● Task prompt
Which lines in the records below contain the word "Emmevi"? Copy each one.

-- Available data follows --

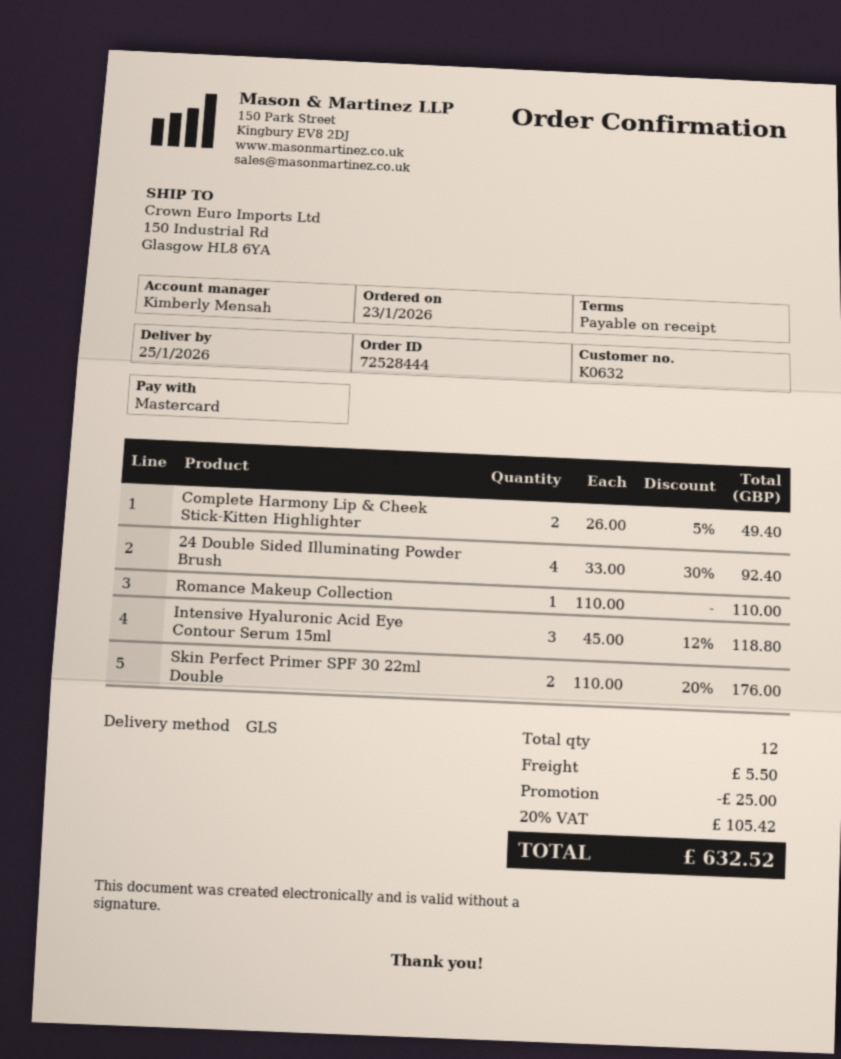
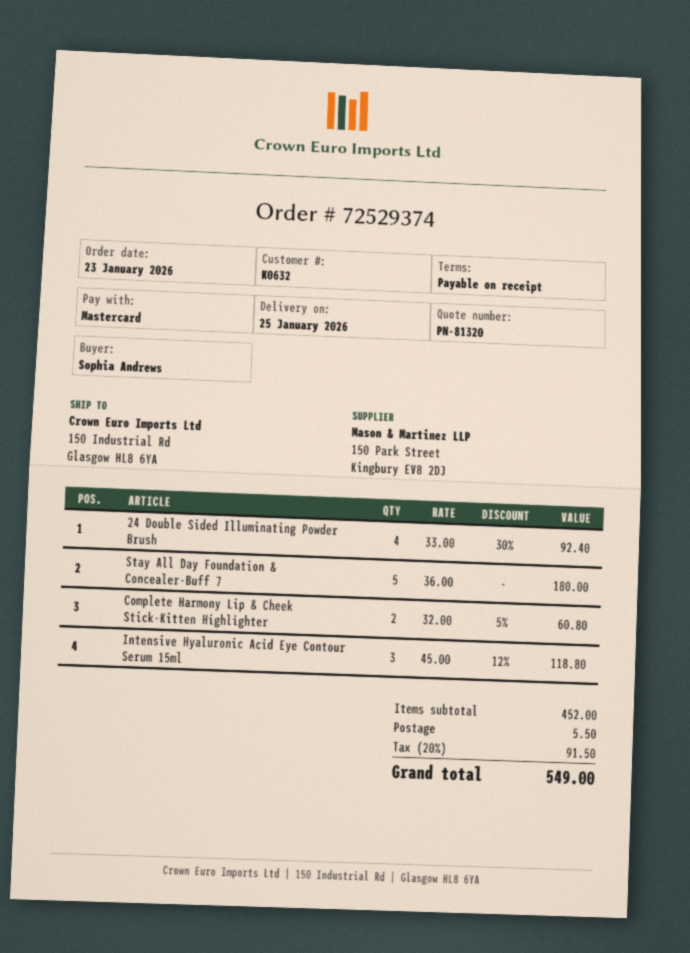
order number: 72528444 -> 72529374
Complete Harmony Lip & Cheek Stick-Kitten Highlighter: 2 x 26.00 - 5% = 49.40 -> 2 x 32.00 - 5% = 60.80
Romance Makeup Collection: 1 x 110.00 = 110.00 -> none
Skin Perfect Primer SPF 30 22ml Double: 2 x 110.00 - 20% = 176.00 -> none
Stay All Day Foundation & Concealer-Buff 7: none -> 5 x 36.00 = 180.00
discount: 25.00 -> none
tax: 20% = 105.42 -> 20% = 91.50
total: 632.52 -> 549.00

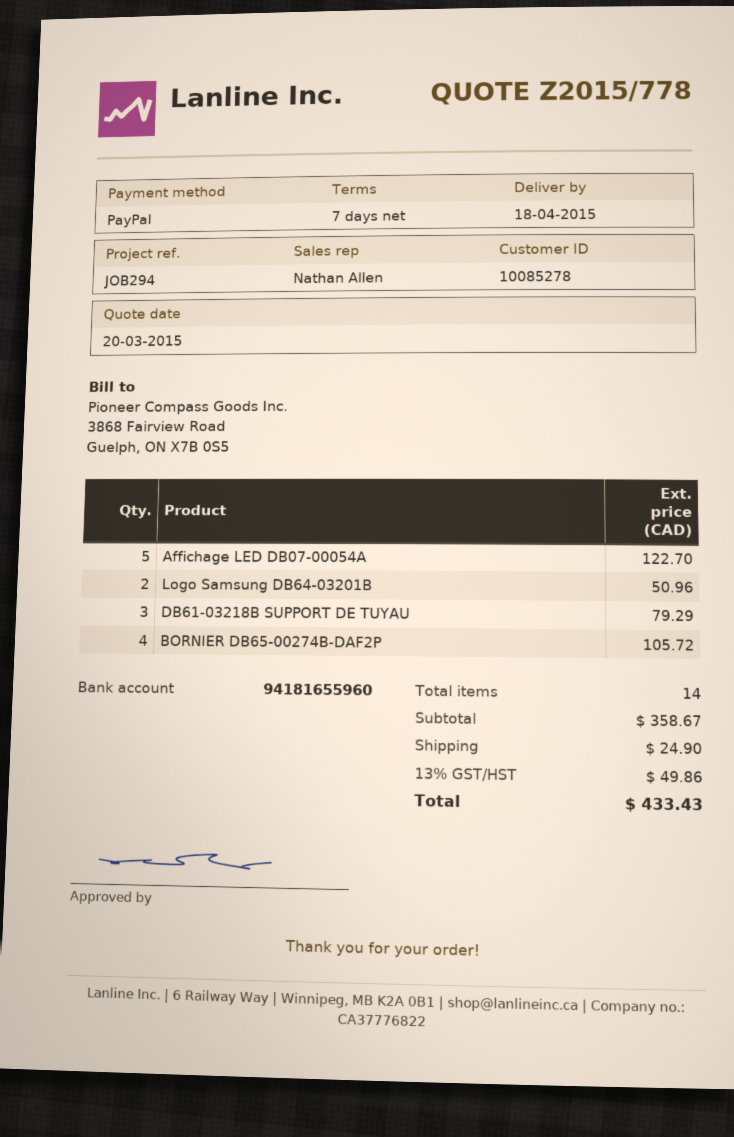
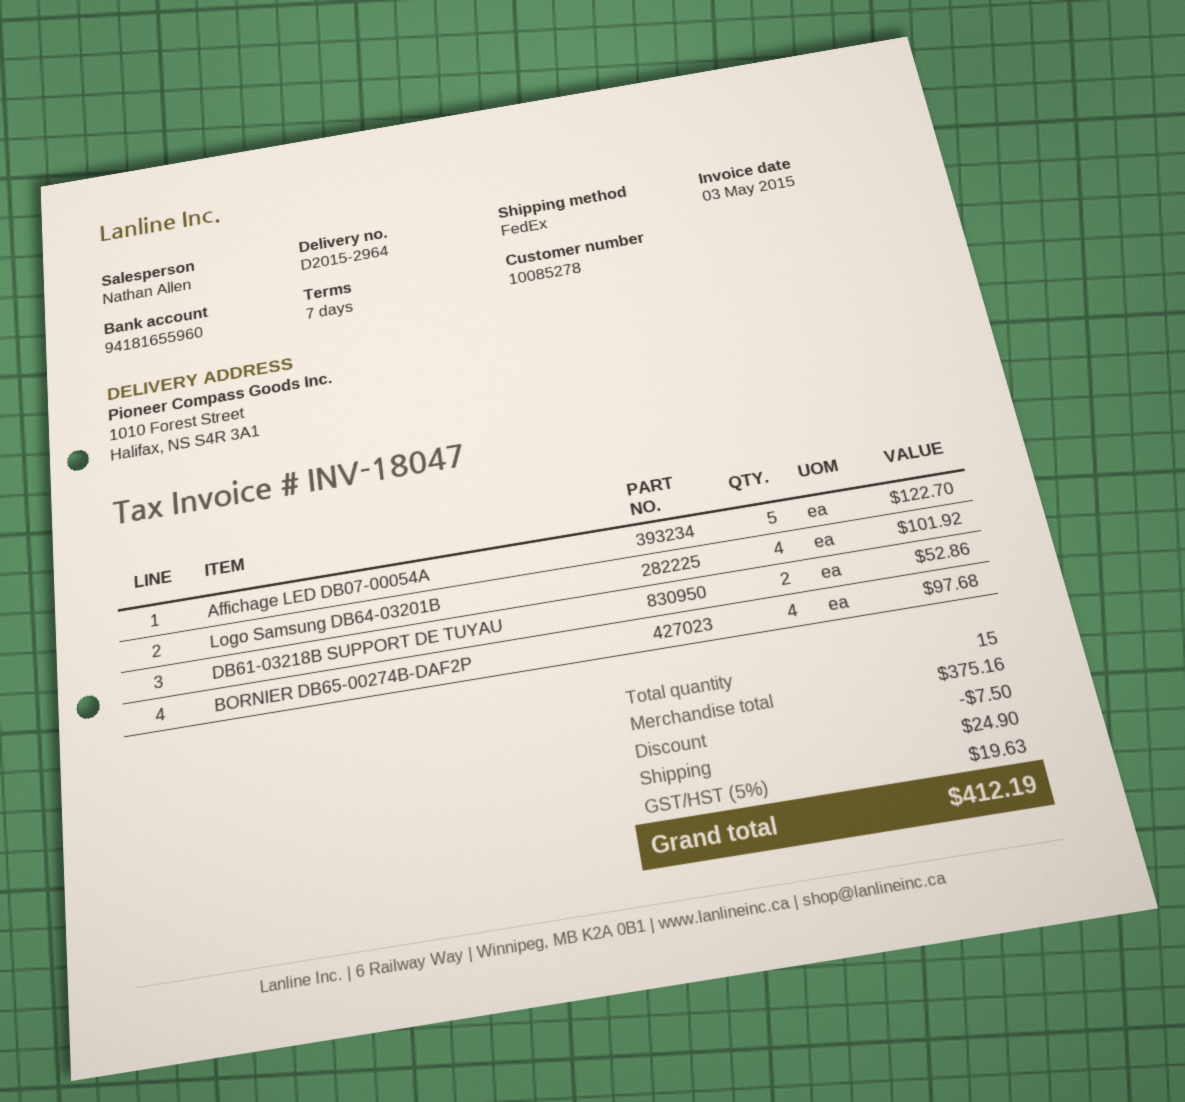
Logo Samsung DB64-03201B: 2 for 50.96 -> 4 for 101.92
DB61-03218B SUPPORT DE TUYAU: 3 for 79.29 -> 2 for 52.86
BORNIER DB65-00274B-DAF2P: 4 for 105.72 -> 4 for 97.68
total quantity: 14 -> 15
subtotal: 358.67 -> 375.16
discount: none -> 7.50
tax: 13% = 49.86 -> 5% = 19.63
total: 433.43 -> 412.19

-- Available data concluded --
-- Available data follows --

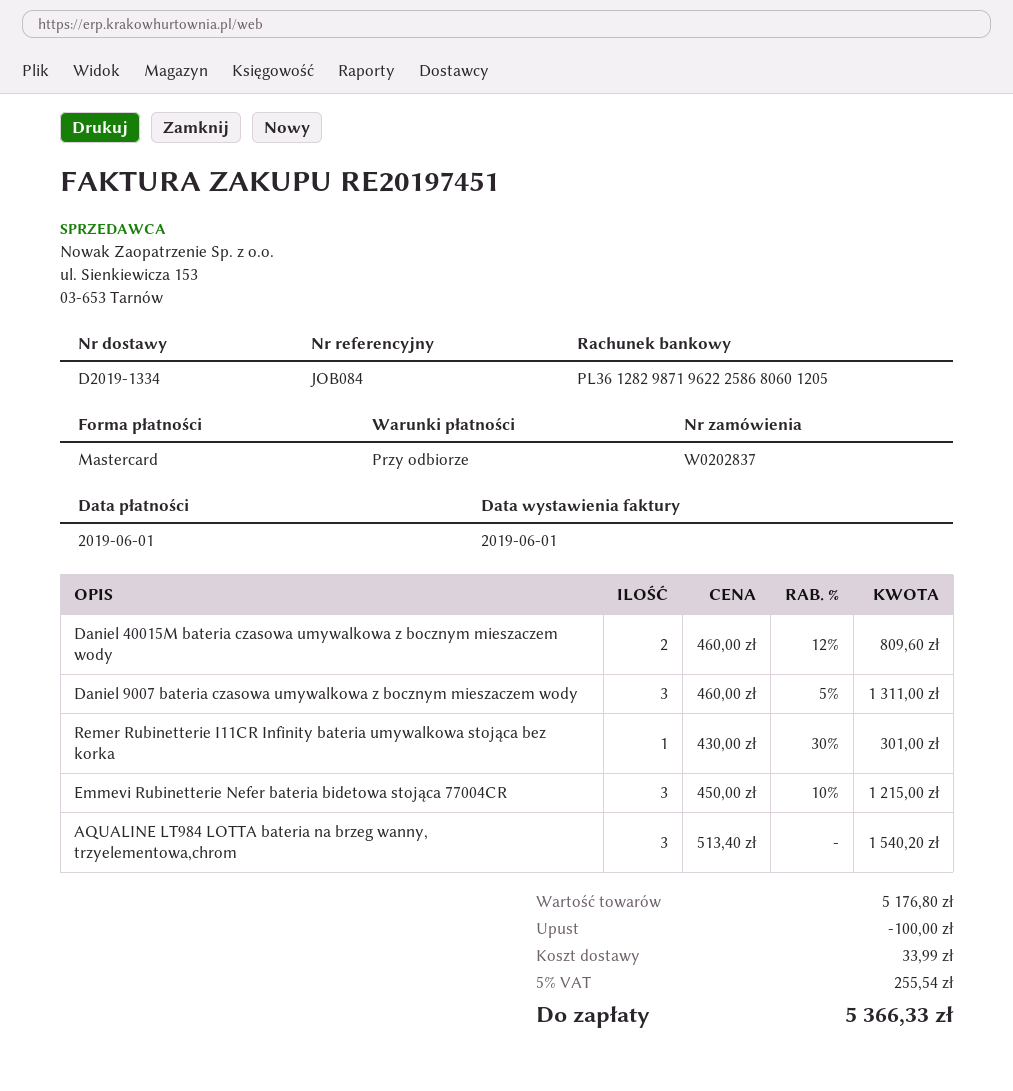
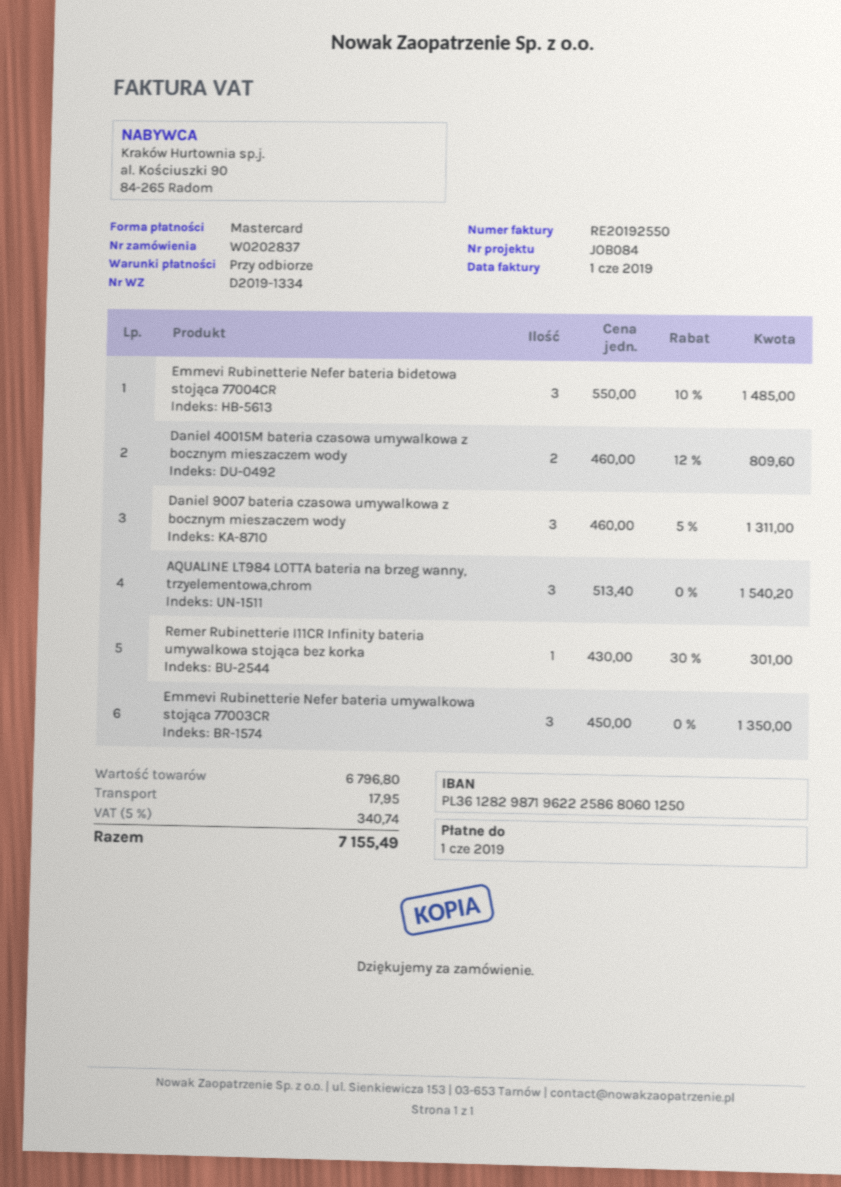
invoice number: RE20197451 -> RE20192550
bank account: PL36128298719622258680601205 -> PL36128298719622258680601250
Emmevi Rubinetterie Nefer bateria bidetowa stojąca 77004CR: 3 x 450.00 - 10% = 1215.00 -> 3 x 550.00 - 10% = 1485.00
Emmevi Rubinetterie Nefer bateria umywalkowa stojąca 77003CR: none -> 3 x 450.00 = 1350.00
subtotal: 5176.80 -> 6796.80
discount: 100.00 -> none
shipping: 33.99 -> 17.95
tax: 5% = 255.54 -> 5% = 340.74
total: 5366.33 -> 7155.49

-- Available data concluded --

● Completed exercise
Emmevi Rubinetterie Nefer bateria bidetowa stojąca 77004CR: 3 x 450.00 - 10% = 1215.00 -> 3 x 550.00 - 10% = 1485.00
Emmevi Rubinetterie Nefer bateria umywalkowa stojąca 77003CR: none -> 3 x 450.00 = 1350.00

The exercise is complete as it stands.